#### Action item
Each line of the data below containing "Smart" needs to be listed.

#### Input data
*-*-*
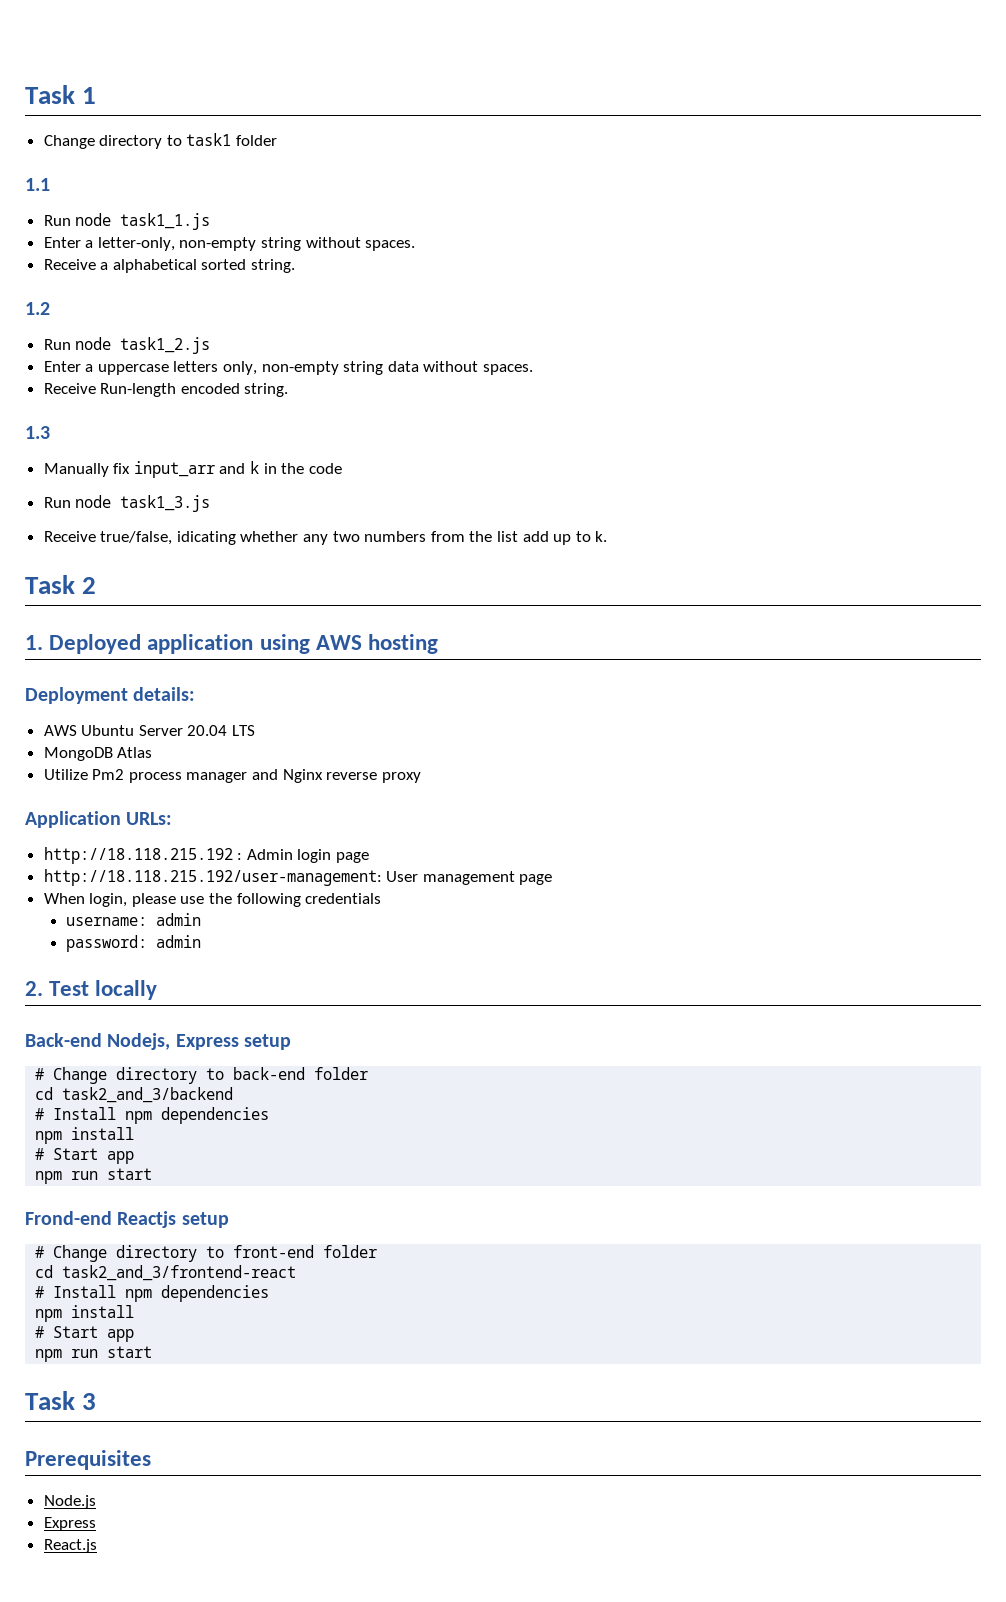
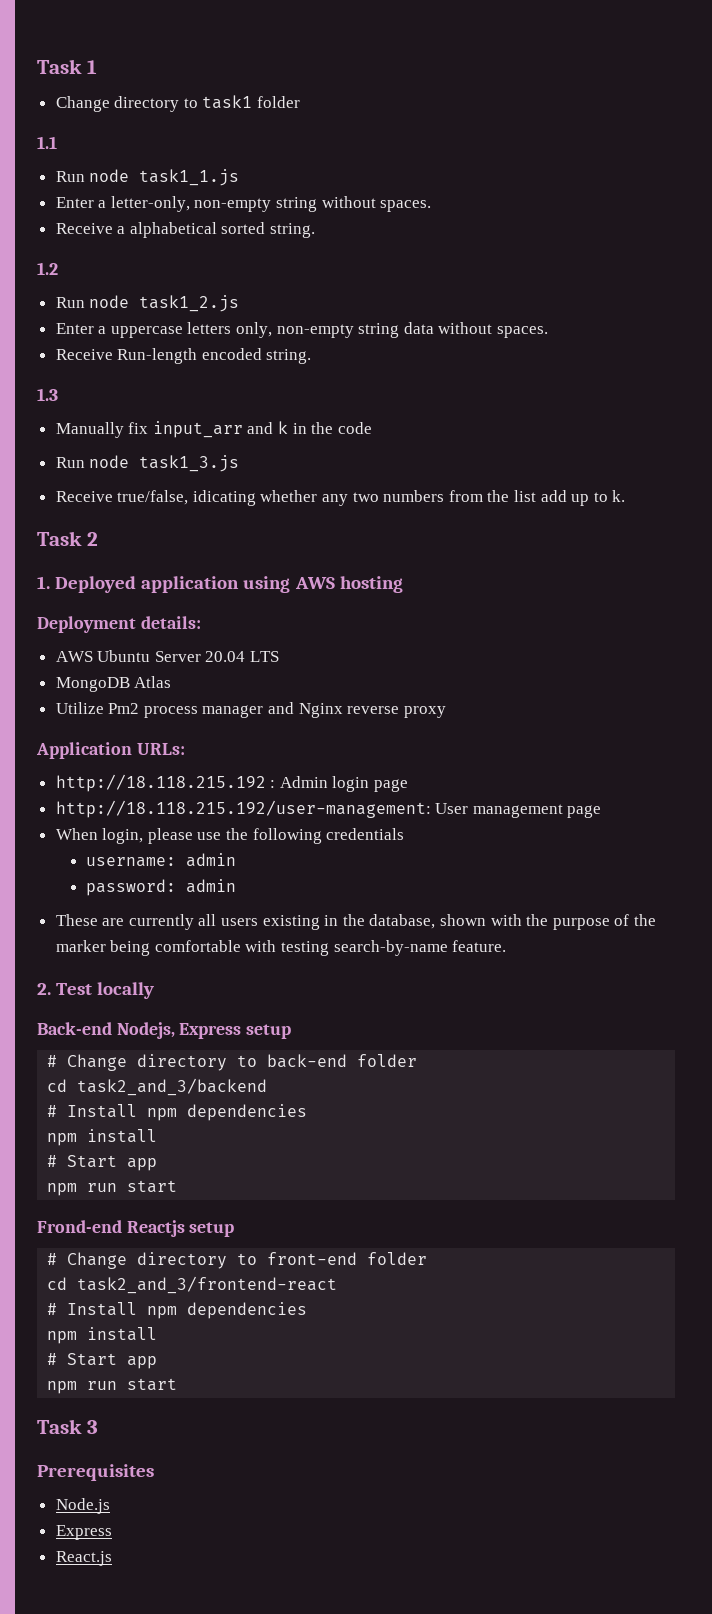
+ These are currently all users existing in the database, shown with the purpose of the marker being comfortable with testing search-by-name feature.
*-*-*
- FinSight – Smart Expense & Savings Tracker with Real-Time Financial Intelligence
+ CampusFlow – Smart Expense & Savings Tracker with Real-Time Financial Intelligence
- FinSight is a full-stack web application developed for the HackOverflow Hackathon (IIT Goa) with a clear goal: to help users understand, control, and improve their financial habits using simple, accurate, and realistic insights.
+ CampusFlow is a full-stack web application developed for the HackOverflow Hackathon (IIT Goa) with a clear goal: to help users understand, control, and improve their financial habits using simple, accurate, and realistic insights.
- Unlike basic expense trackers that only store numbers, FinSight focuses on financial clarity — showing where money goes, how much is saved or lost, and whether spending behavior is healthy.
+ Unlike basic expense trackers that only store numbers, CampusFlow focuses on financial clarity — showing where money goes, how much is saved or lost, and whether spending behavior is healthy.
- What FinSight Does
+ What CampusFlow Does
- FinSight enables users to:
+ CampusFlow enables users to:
*-*-*
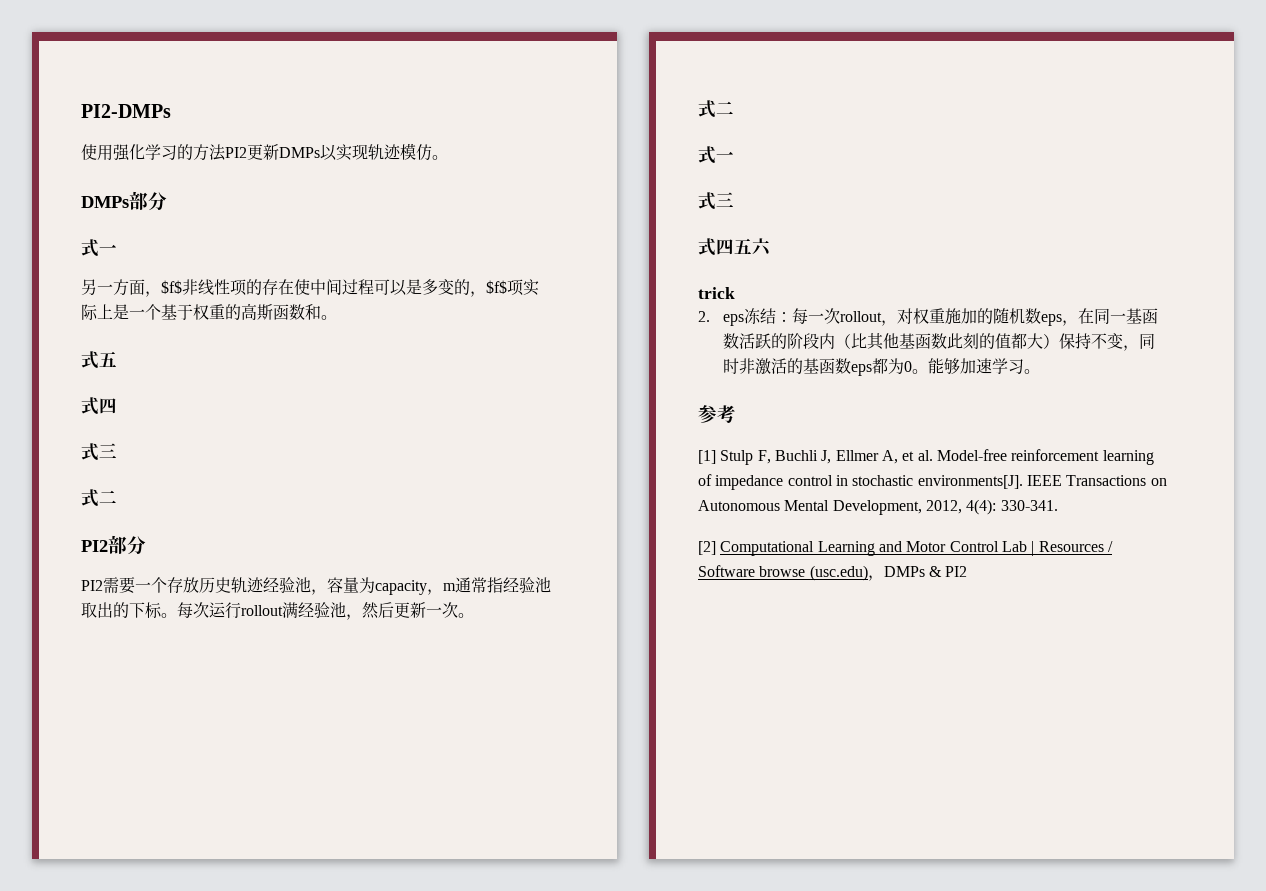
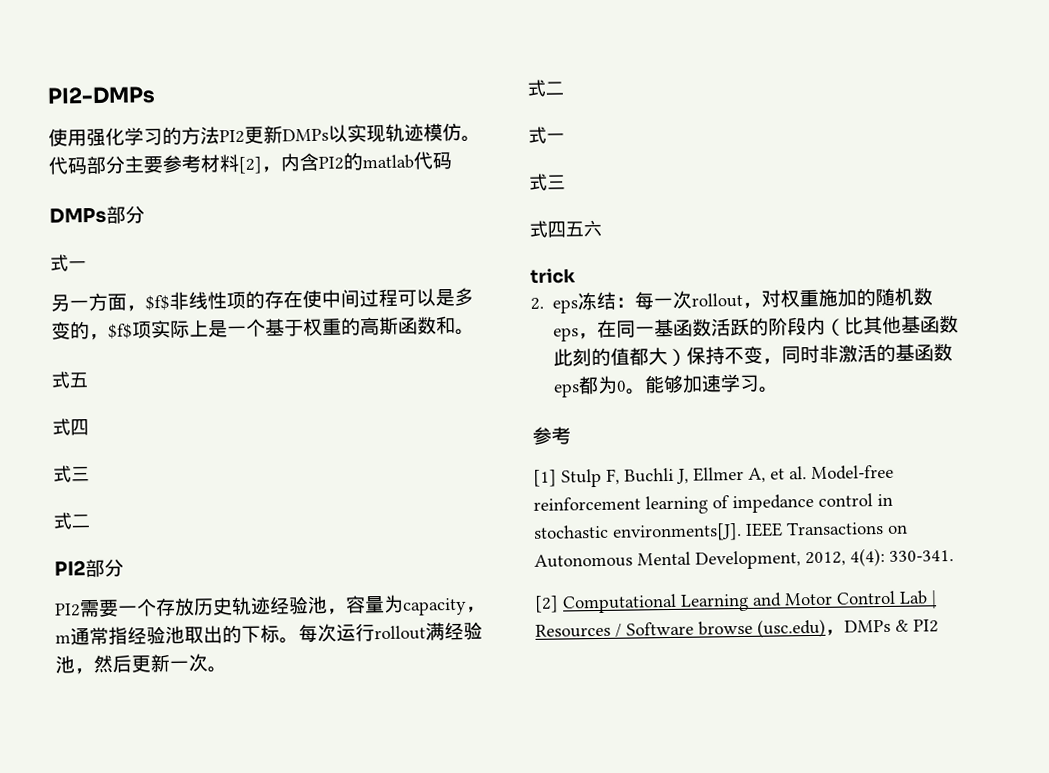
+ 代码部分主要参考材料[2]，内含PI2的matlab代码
*-*-*
#### Answer
- FinSight – Smart Expense & Savings Tracker with Real-Time Financial Intelligence
+ CampusFlow – Smart Expense & Savings Tracker with Real-Time Financial Intelligence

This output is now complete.